I’ve been doing a demo recently of UCIC’s Lexa app (our integration with Alexa Voice Service). I say “Order some batteries”. The response is:

“Based on Leor’s order history, I’ve found Amazon Basics batteries AA — 48 pack. It’s $23.75 total. Should I order it?”

If I say “OK” or “yes”, the order is placed. I can also then say “cancel order” to cancel the last order.

This seems like a benign element of voice interaction but it is the life blood and main argument behind the billions of dollars being poured into ambient voice interaction. It only takes a small increase in the number of household purchases to be captured to present a large ROI to Amazon or other companies in the space.

But is it practical?

From personal use, I can’t yet say. My AVS / Echo account is tied to a US-based Amazon Prime account and the result is that most items don’t ship to Canada or the shipping cost is prohibitive (which is why I was surprised when the ordering actually started to work and I received a pack of batteries a week after my voice order).

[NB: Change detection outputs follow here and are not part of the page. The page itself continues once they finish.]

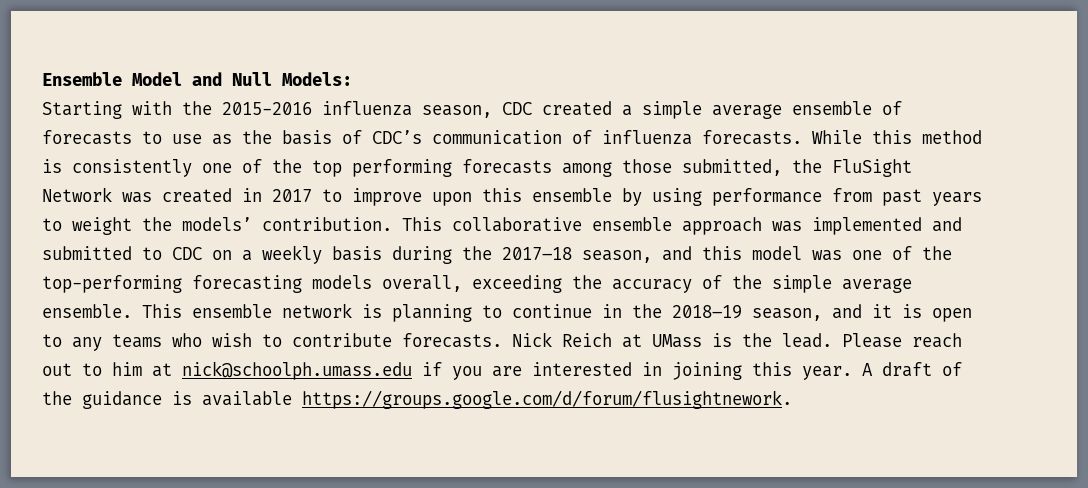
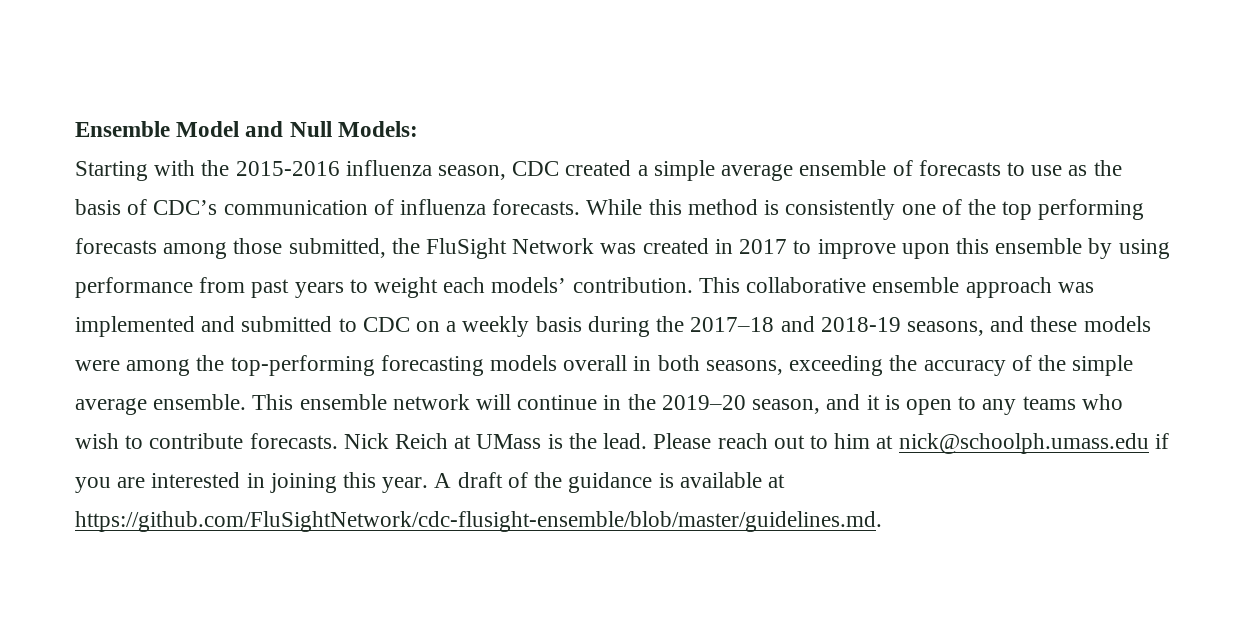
- While this method is consistently one of the top performing forecasts among those submitted, the FluSight Network was created in 2017 to improve upon this ensemble by using performance from past years to weight the models’ contribution.
+ While this method is consistently one of the top performing forecasts among those submitted, the FluSight Network was created in 2017 to improve upon this ensemble by using performance from past years to weight each models’ contribution.
- This collaborative ensemble approach was implemented and submitted to CDC on a weekly basis during the 2017–18 season, and this model was one of the top-performing forecasting models overall, exceeding the accuracy of the simple average ensemble.
+ This collaborative ensemble approach was implemented and submitted to CDC on a weekly basis during the 2017–18 and 2018-19 seasons, and these models were among the top-performing forecasting models overall in both seasons, exceeding the accuracy of the simple average ensemble.
- This ensemble network is planning to continue in the 2018–19 season, and it is open to any teams who wish to contribute forecasts.
+ This ensemble network will continue in the 2019–20 season, and it is open to any teams who wish to contribute forecasts.
- A draft of the guidance is available https://groups.google.com/d/forum/flusightnework.
+ A draft of the guidance is available at https://github.com/FluSightNetwork/cdc-flusight-ensemble/blob/master/guidelines.md.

At a conceptual level, it is very practice. It is so much more convenient to re-order coffee, a burnt-out light bulb, or dish soap by voice than to go to an app, search for the product, and re-order.

Amazon’s first foray into home voice was through the Amazon Fresh Dash device. The problem was that you needed to find the device wherever you last placed it to add to a shopping list, rather than just waking up the Echo.

The Amazon Dash is a device for capturing frequent household purchases through voice or bar code.

Other products on the market, like the Hiku, work similarly — but they also allow for shopping on PeaPod and Walmart.

Hiku offers the ability to order through voice for Walmart and Peapod.

We’re now seeing the next evolution of voice shopping happen with the tie-in of services like travel and taxis (Lyft and Uber) through voice. Eventually, instead of us commanding these, the devices will predict our consumption and prompt us for permission to order.